### WHAT TO WORK ON
Strip out all images, then restate the data verbatim.

### SUPPLIED ENTRIES
▼

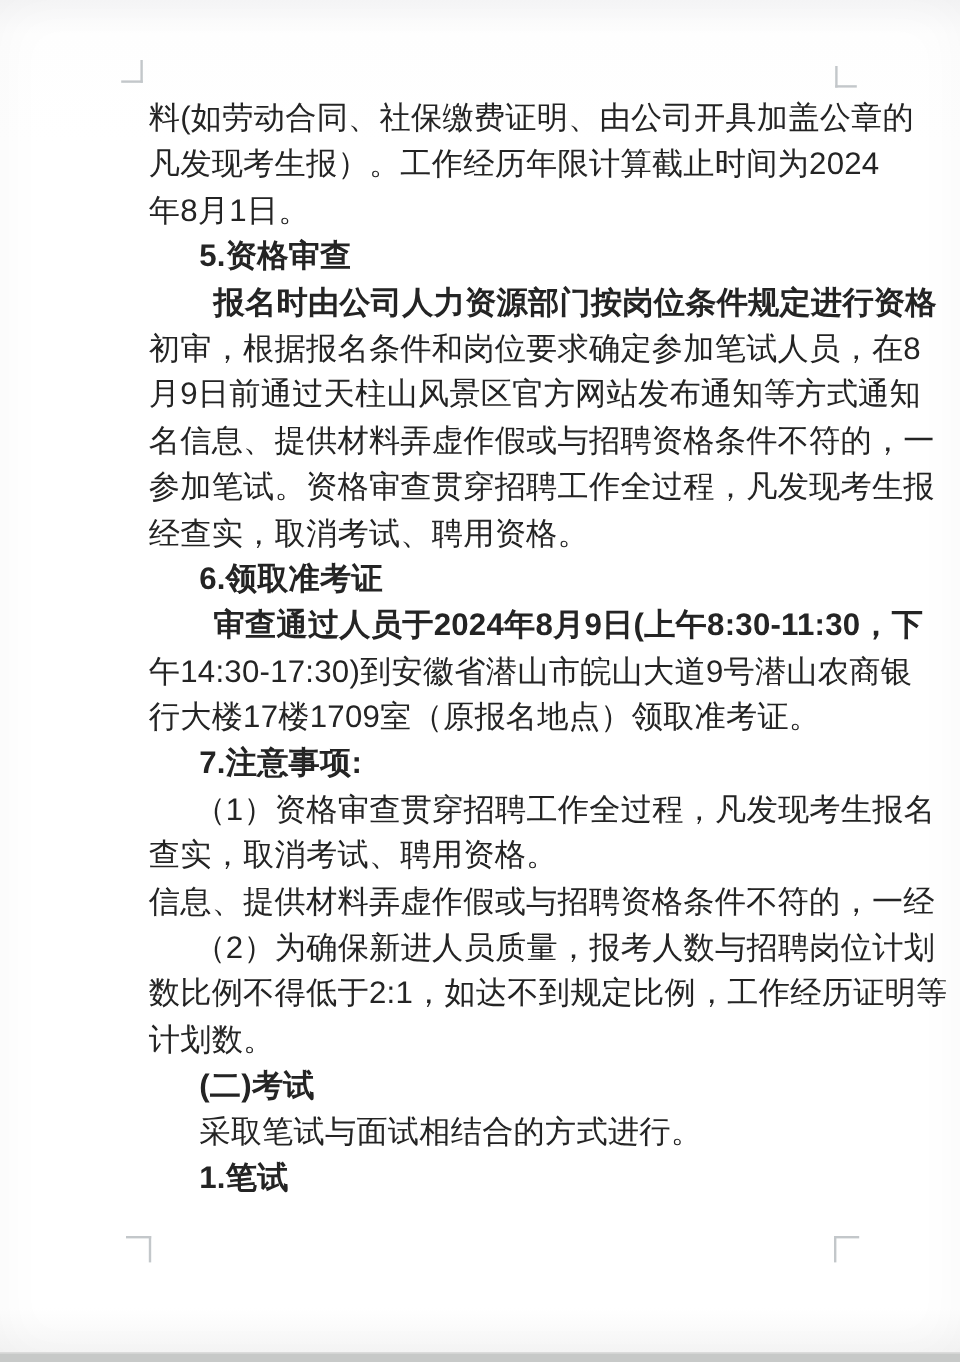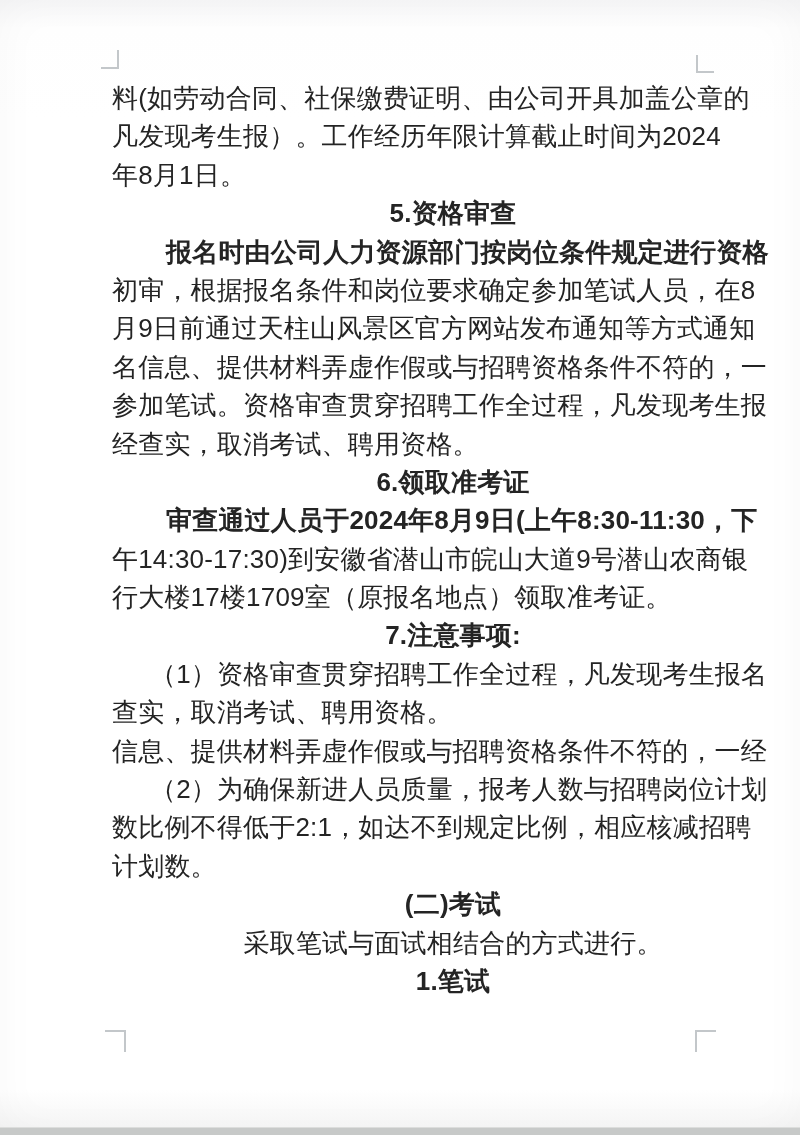--- a/index.html
+++ b/index.html
@@ -29,6 +29,7 @@
     height: 38.4px;
     white-space: nowrap;
     letter-spacing: 0.2px;
+    margin-left: 12px;
   }
   .bold { font-weight: bold; }
   .indent   { padding-left: 54px; font-weight: bold; }  

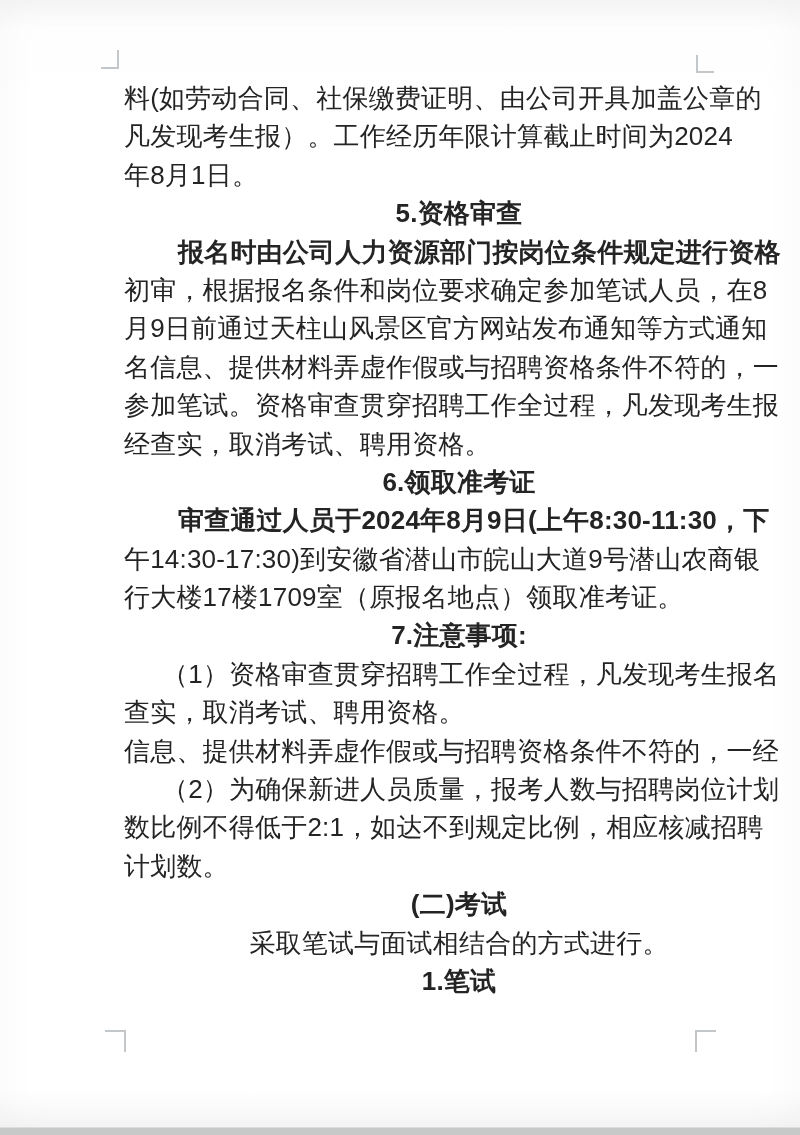--- a/index.html
+++ b/index.html
@@ -33,7 +33,7 @@
   }
   .bold { font-weight: bold; }
   .indent   { padding-left: 54px; font-weight: bold; }  
-  .indent-h { padding-left: 42px; text-align: center; }  
+  .indent-h { padding-left: 42px; }  
   .indent-p { padding-left: 38px; }  
   .corner {
     position: absolute;

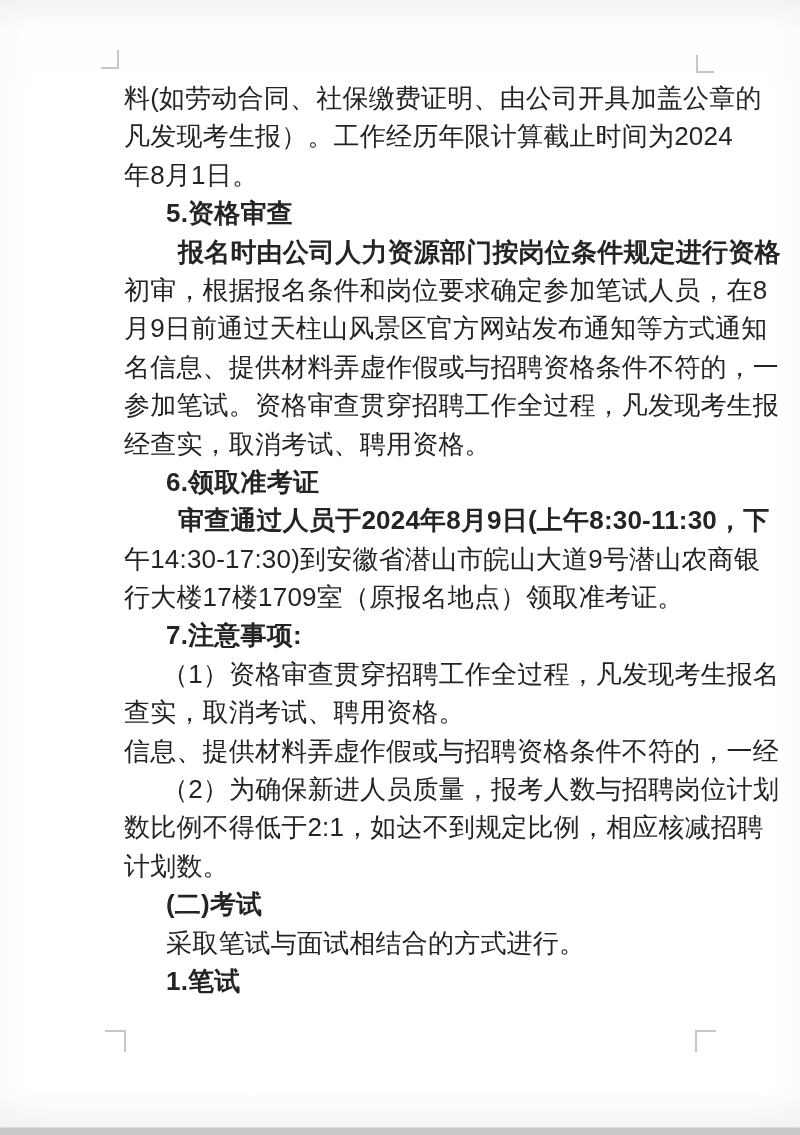--- a/index.html
+++ b/index.html
@@ -83,7 +83,7 @@
     <div class="line">查实，取消考试、聘用资格。</div>
     <div class="line">信息、提供材料弄虚作假或与招聘资格条件不符的，一经</div>
     <div class="line indent-p">（2）为确保新进人员质量，报考人数与招聘岗位计划</div>
-    <div class="line">数比例不得低于2:1，如达不到规定比例，相应核减招聘</div>
+    <div class="line">数比例不得低于2:1，如达不到规定比例，工作经历证明等</div>
     <div class="line">计划数。</div>
     <div class="line bold indent-h">(二)考试</div>
     <div class="line indent-h">采取笔试与面试相结合的方式进行。</div>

▲

### ANSWER
--- a/index.html
+++ b/index.html
@@ -29,6 +29,7 @@
     height: 38.4px;
     white-space: nowrap;
     letter-spacing: 0.2px;
+    margin-left: 12px;
   }
   .bold { font-weight: bold; }
   .indent   { padding-left: 54px; font-weight: bold; }  

--- a/index.html
+++ b/index.html
@@ -33,7 +33,7 @@
   }
   .bold { font-weight: bold; }
   .indent   { padding-left: 54px; font-weight: bold; }  
-  .indent-h { padding-left: 42px; text-align: center; }  
+  .indent-h { padding-left: 42px; }  
   .indent-p { padding-left: 38px; }  
   .corner {
     position: absolute;

--- a/index.html
+++ b/index.html
@@ -83,7 +83,7 @@
     <div class="line">查实，取消考试、聘用资格。</div>
     <div class="line">信息、提供材料弄虚作假或与招聘资格条件不符的，一经</div>
     <div class="line indent-p">（2）为确保新进人员质量，报考人数与招聘岗位计划</div>
-    <div class="line">数比例不得低于2:1，如达不到规定比例，相应核减招聘</div>
+    <div class="line">数比例不得低于2:1，如达不到规定比例，工作经历证明等</div>
     <div class="line">计划数。</div>
     <div class="line bold indent-h">(二)考试</div>
     <div class="line indent-h">采取笔试与面试相结合的方式进行。</div>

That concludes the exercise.